Ao longo do tempo, percebi que os riscos éticos quase nunca se apresentam de forma escancarada. Eles costumam vir disfarçados de urgência, de vantagem, de silêncio conveniente. É justamente aí que preciso parar, respirar e escutar aquilo que me atravessa como desconforto. Quando algo exige trair meus princípios, relativizar o cuidado ou instrumentalizar pessoas, o custo é sempre maior do que qualquer ganho imediato.
Não me expor a um risco ético significa aceitar que nem tudo depende apenas da minha competência técnica ou da minha boa intenção. Envolve reconhecer relações de poder, impactos invisíveis e consequências que não recaem só sobre mim. Escolher o caminho ético, muitas vezes, é escolher o mais difícil, o menos aplaudido, o que exige dizer “não” quando seria mais fácil consentir.
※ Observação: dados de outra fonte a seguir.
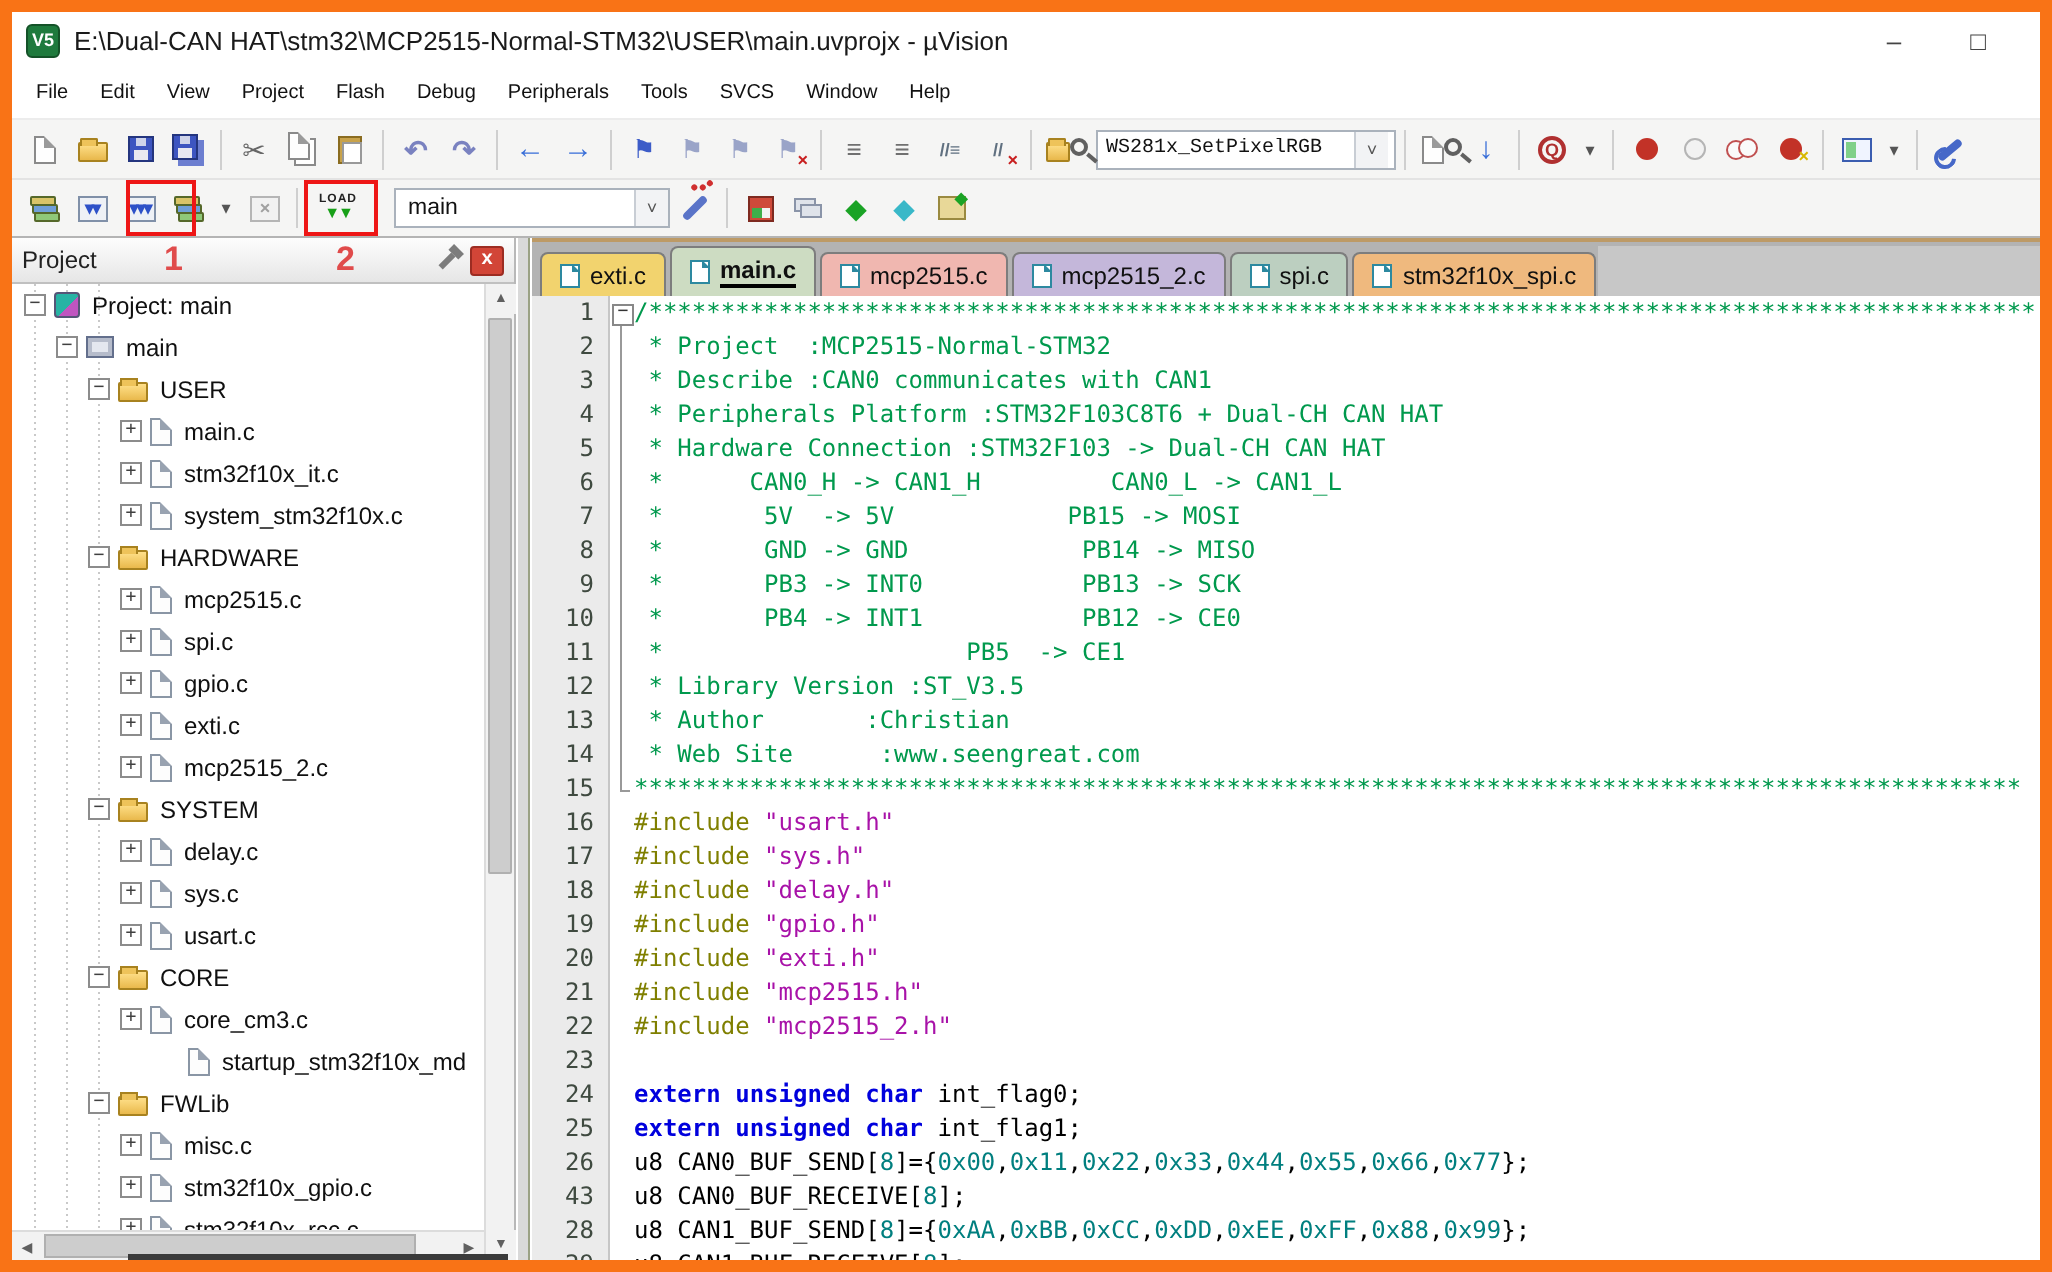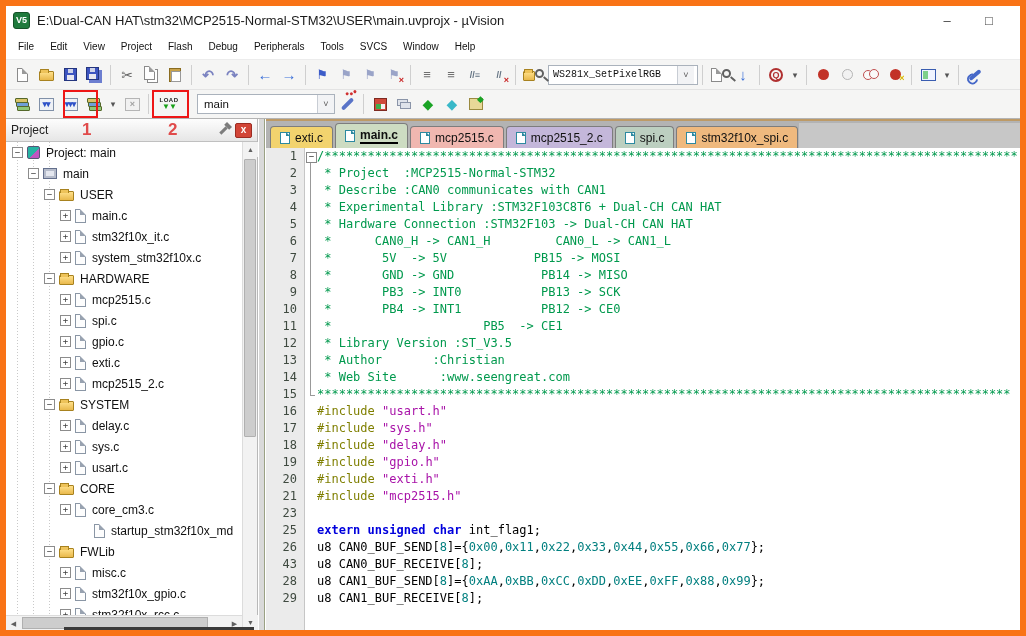"* Experimental Library :STM32F103C8T6 +" span.sg-c { text: Experimental Library -> Peripherals Platform }
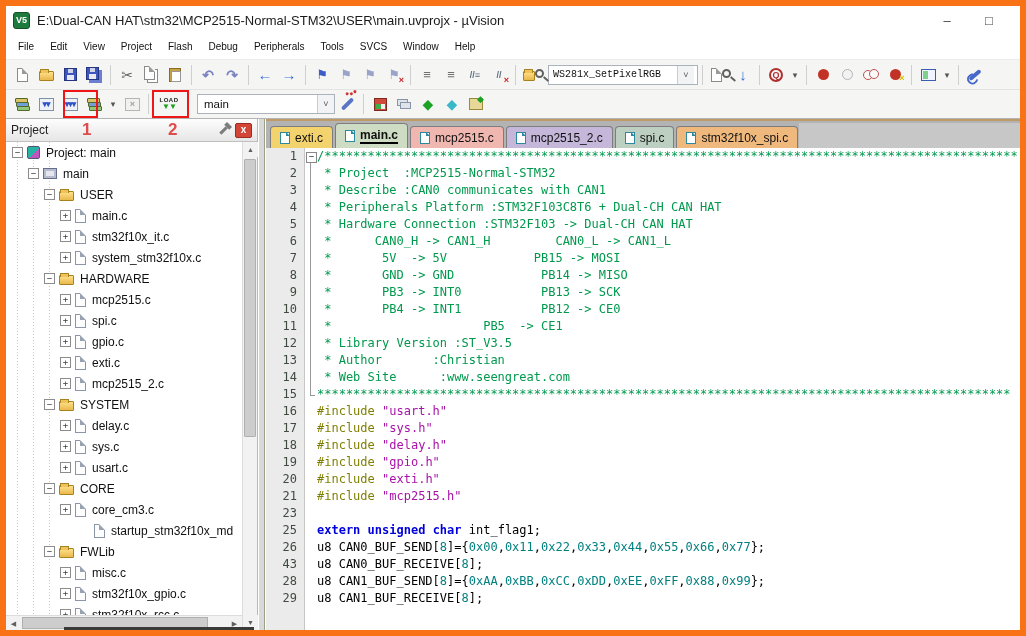"22" div.cline { html: none -> <div> <span>22</span> <span></span> <span><span>#include </span><span>"mcp2515_2.h"</span></span> </div> }
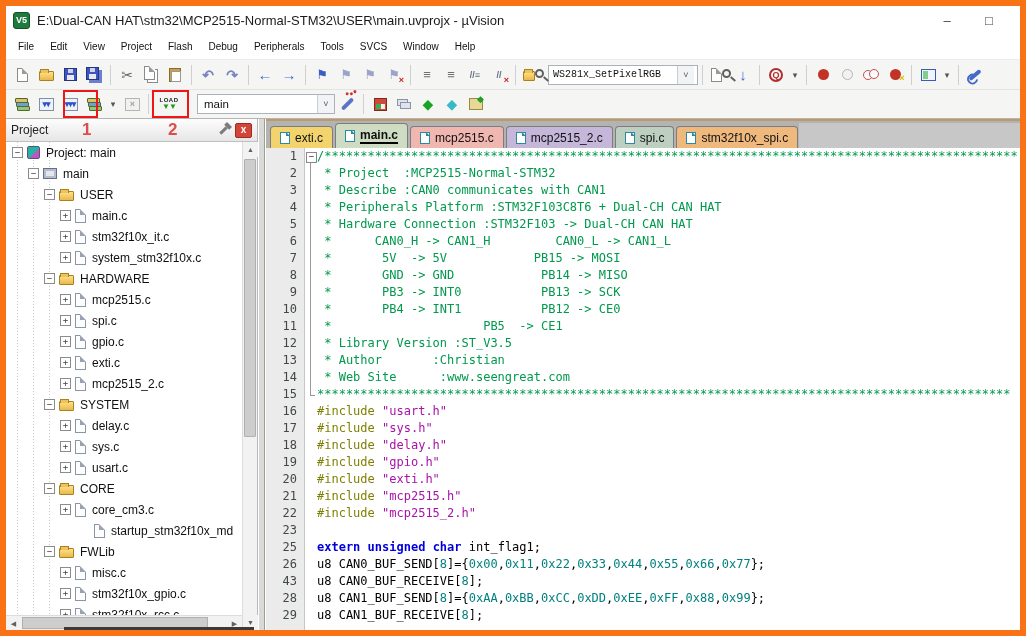"24" div.cline { html: none -> <div> <span>24</span> <span></span> <span><span>extern</span><span> </span><span>unsigned</span><span> </span><span>char</span><span> int_flag0;</span></span> </div> }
Com o tempo, compreendi que a ética não é um acessório da minha prática ou da minha vida; ela é o chão sobre o qual caminho. Quando abro mão dela, mesmo que em pequenas concessões, perco algo fundamental: a coerência entre o que penso, o que faço e o que sustento como valor. Preservar essa coerência é preservar minha dignidade. Não por medo de punição, mas por compromisso. Comigo, com o outro e com a responsabilidade que existe em cada escolha que faço. Há perdas que ensinam, mas há limites que protegem, e a ética, para mim, é um desses limites inegociáveis.